Pressed at kg / cm ² for 5 minutes. After applying a lead wire after spraying metallikon on both end surfaces of the wound body after pressing, impregnated layer with liquid bisphenol A type epoxy resin, and a minimum thickness of 0.5 mm by heating and melting the powdery epoxy resin. An exterior was formed to obtain a film capacitor having a capacitance of 0.1 μF. The obtained metal vapor-deposited polyester film capacitor was, as shown in Table 1, a metal vapor-deposited polyester film capacitor having excellent moisture and heat resistance. The results of Examples and Comparative Examples described below are also summarized in Table 2 below.

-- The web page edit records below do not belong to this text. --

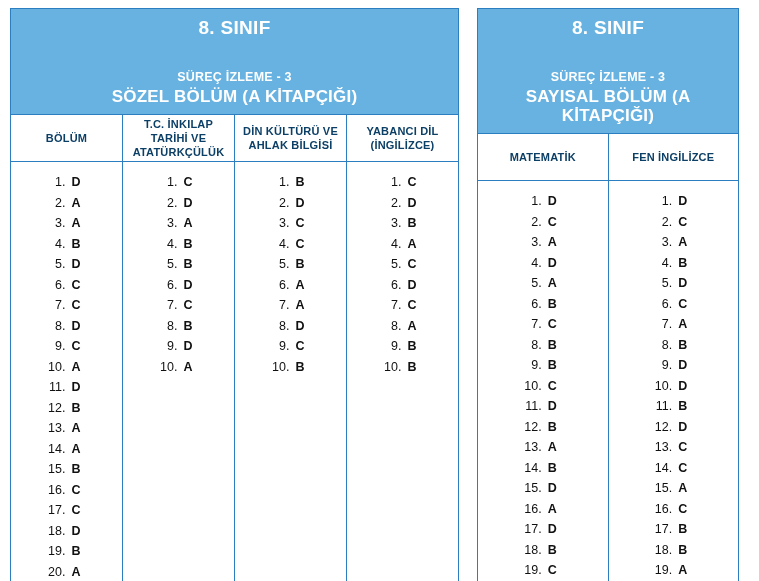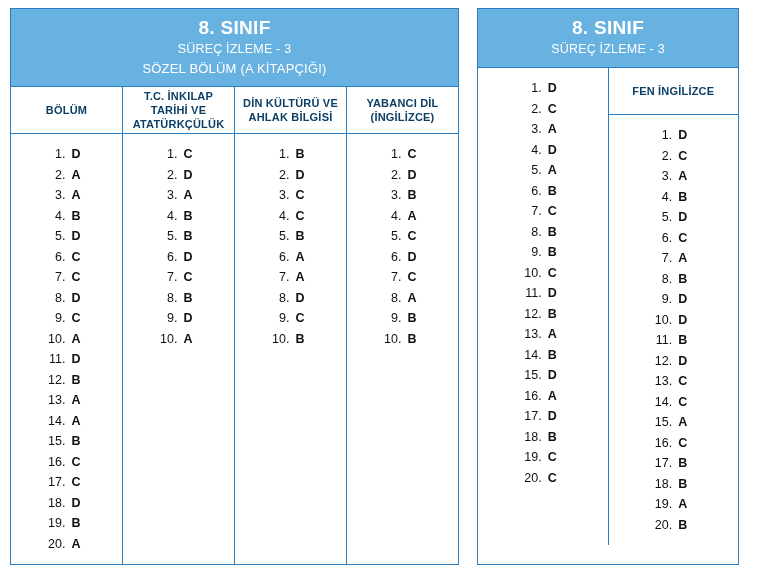--- a/index.html
+++ b/index.html
@@ -37,27 +37,28 @@
     border-bottom: 1px solid #2b7fc0;
   }
   .card-header .title {
     font-size: 19px;
     font-weight: bold;
     letter-spacing: 0.3px;
     line-height: 24px;
   }
   .card-header .sub1 {
     font-size: 12.5px;
-    font-weight: normal;
+    font-weight: bold;
     letter-spacing: 0.2px;
     line-height: 19px;
+    margin-top: 28px;
   }
   .card-header .sub2 {
-    font-size: 13px;
-    font-weight: normal;
+    font-size: 17px;
+    font-weight: bold;
     letter-spacing: 0.2px;
     line-height: 19px;
   }
 
   .cols {
     display: flex;
   }
   .col {
     flex: 1 1 0;
     border-right: 1px solid #2b7fc0;
@@ -206,24 +207,28 @@
         </div>
       </div>
 
     </div>
   </div>
 
   <div class="card sayisal">
     <div class="card-header">
       <div class="title">8. SINIF</div>
       <div class="sub1">SÜREÇ İZLEME - 3</div>
+      <div class="sub2">SAYISAL BÖLÜM (A KİTAPÇIĞI)</div>
     </div>
     <div class="cols">
 
       <div class="col">
+        <div class="col-head">
+          <span>MATEMATİK</span>
+        </div>
         <div class="answers">
           <div class="ans"><span class="num">1.</span><span class="letter">D</span></div>
           <div class="ans"><span class="num">2.</span><span class="letter">C</span></div>
           <div class="ans"><span class="num">3.</span><span class="letter">A</span></div>
           <div class="ans"><span class="num">4.</span><span class="letter">D</span></div>
           <div class="ans"><span class="num">5.</span><span class="letter">A</span></div>
           <div class="ans"><span class="num">6.</span><span class="letter">B</span></div>
           <div class="ans"><span class="num">7.</span><span class="letter">C</span></div>
           <div class="ans"><span class="num">8.</span><span class="letter">B</span></div>
           <div class="ans"><span class="num">9.</span><span class="letter">B</span></div>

Comparative Example 1 Example 1 was repeated except that the coating solution was not applied.
A metal-deposited polyester film capacitor was obtained in the same manner as in. The obtained capacitor was compared with Example 1 and
It was inferior in moist heat resistance. Examples 2 to 5 Metal-deposited polyester film capacitors were obtained in the same manner as in Example 1 except that the polyether polyurethanes A to E of Example 1 were coated with polyether polyurethanes B to E having the following compositions. Example 6 Hydran AT-15 (trade name), which is a polyether polyurethane manufactured by Dainippon Ink and Chemicals, Inc., is used as the polyurethane F instead of the polyether polyurethane A of Example 1.
A metal-deposited polyester film capacitor was obtained in the same manner as in Example 1 except that 100 parts was applied.

Example 7 The same as Example 1 except that 100 parts of Olestar UD500 (trade name), which is a polyether polyurethane manufactured by Mitsui Toatsu Co., was used as the polyurethane G instead of the polyether polyurethane A of Example 1. Then, a metal evaporated polyester film capacitor was obtained. In addition, Hydran A
T-15 and Olestar UD500 are polyether polyurethanes having polytetramethylene glycol as a main polyol, toluene diisocyanate as a main polyisocyanate, carboxylate group as a hydrophilic functional group, and an amine compound as a counter ion thereof. is there.

Comparative Example 2 Hydran AP40 (trade name) 1 which is a polyester polyurethane manufactured by Dainippon Ink and Chemicals, Inc. was used as polyurethane H instead of the polyether polyurethane A of Example 1.
A metal-deposited polyester film capacitor was obtained in the same manner as in Example 1 except that 00 parts was applied.

[0031]

[Table 1] (In Table 1, TDI is toluene diisocyanate, PTM
G is polytetramethylene glycol (molecular weight 200
0), PEG is polyethylene glycol (molecular weight 200
0), NPG is neopentyl glycol, DMPA is dimethylolpropionic acid, TMP is trimethylolpropane, and TEA is triethylamine.)

[0032]

[Table 2]

[0033]

The metal-deposited film capacitor of the present invention has excellent resistance to moisture and heat, can contribute to the improvement of long-term reliability of the capacitor, and has a high industrial value.

Claims (2)

[Claims] 1. A metal vapor-deposited polyester film capacitor using a polyester film having a coating layer on at least one side as a dielectric, wherein the coating layer contains polyether polyurethane. . 2. The metallized polyester film capacitor according to claim 1, wherein the polyether forming the polyether polyurethane contains polytetramethylene glycol.